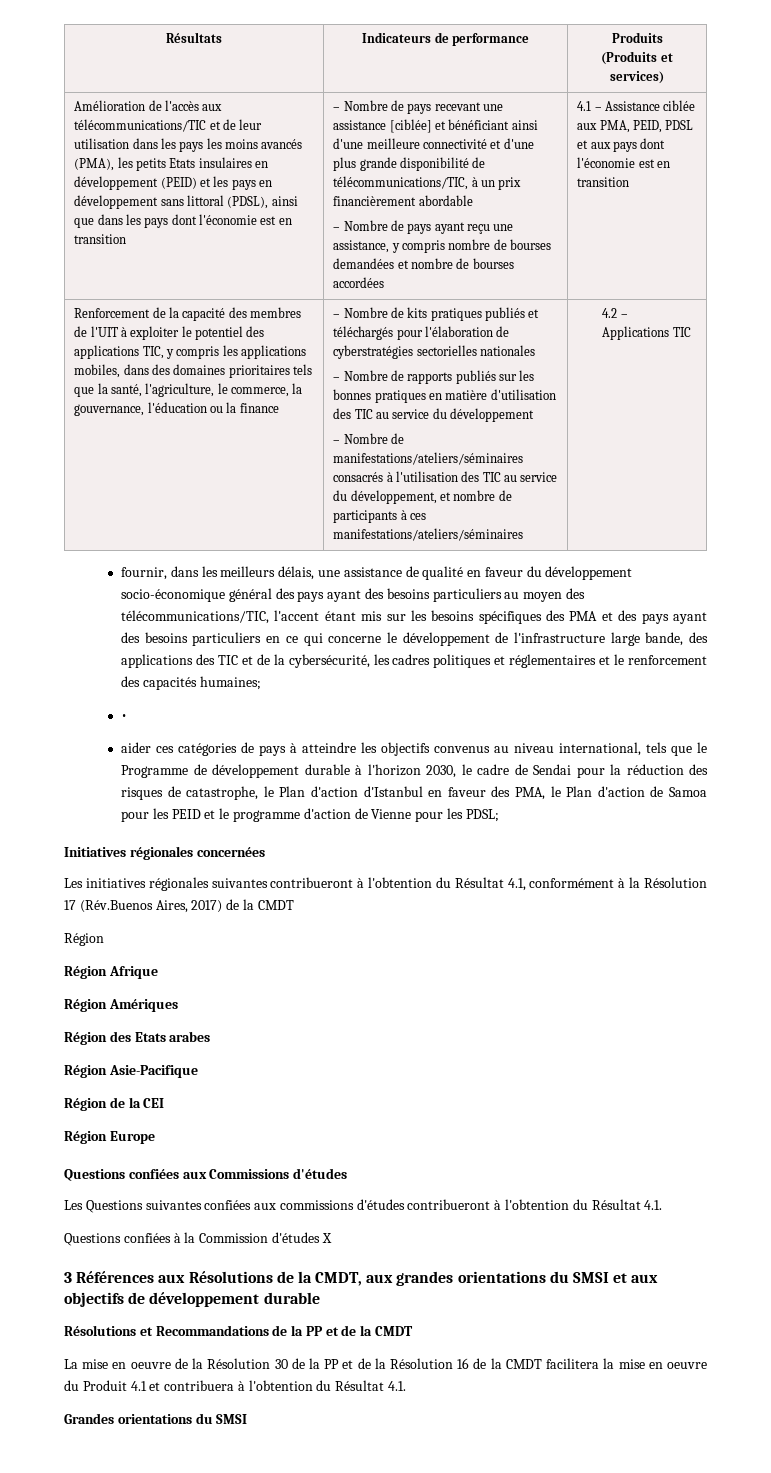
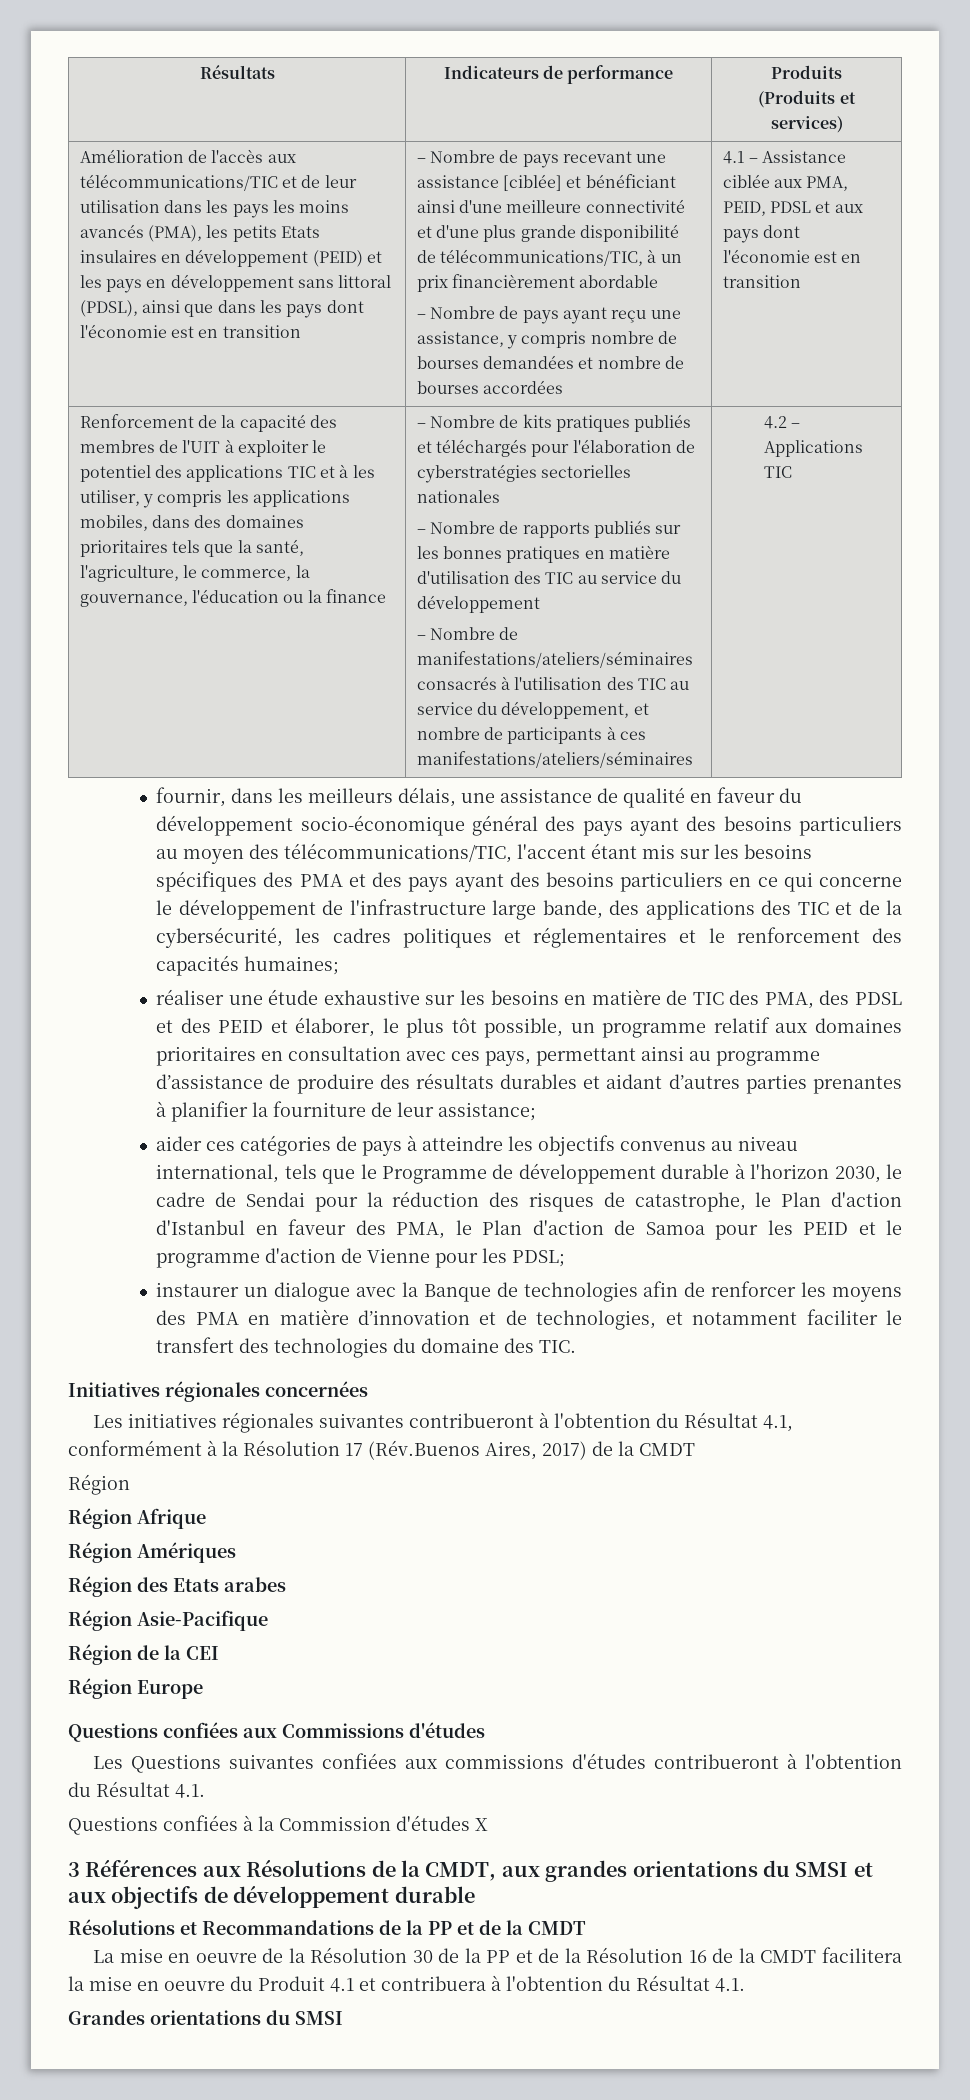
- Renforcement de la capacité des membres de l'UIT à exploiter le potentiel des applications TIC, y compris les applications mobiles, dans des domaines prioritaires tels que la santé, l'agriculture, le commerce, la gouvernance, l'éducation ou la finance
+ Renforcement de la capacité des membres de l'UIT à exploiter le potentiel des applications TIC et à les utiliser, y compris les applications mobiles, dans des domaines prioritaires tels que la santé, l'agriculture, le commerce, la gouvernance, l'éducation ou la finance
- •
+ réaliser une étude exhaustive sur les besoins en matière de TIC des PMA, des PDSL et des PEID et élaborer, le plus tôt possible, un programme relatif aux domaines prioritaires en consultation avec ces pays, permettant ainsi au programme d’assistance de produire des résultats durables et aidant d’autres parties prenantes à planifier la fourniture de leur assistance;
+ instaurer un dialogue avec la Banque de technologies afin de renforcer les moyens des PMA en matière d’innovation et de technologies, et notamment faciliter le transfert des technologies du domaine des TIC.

◇ ◇ ◇

> _WHAT THE TASK ASKS_: After reading the material above, state how many of its lines hold the word "dans". No other output is needed.

> _ANSWER BOX_: 2